EXERCISE DATA ::

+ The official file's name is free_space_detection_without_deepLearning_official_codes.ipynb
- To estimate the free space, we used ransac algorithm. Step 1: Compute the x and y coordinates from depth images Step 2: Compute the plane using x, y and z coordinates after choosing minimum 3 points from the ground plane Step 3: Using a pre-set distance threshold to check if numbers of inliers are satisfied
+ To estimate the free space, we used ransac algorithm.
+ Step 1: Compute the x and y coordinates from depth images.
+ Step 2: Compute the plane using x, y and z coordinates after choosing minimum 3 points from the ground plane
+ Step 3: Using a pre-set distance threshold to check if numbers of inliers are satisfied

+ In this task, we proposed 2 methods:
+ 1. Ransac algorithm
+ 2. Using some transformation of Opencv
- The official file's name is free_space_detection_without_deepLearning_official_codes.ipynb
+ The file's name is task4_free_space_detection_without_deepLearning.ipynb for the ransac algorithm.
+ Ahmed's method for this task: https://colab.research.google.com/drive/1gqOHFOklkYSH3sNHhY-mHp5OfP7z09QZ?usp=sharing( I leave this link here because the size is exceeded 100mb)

* * *

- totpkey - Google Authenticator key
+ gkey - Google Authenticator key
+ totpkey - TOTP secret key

TASK PROMPT :: Only lines with the word "this" are wanted, so copy each one from the records.

EXERCISE OUTPUT ::
+ In this task, we proposed 2 methods:
+ Ahmed's method for this task: https://colab.research.google.com/drive/1gqOHFOklkYSH3sNHhY-mHp5OfP7z09QZ?usp=sharing( I leave this link here because the size is exceeded 100mb)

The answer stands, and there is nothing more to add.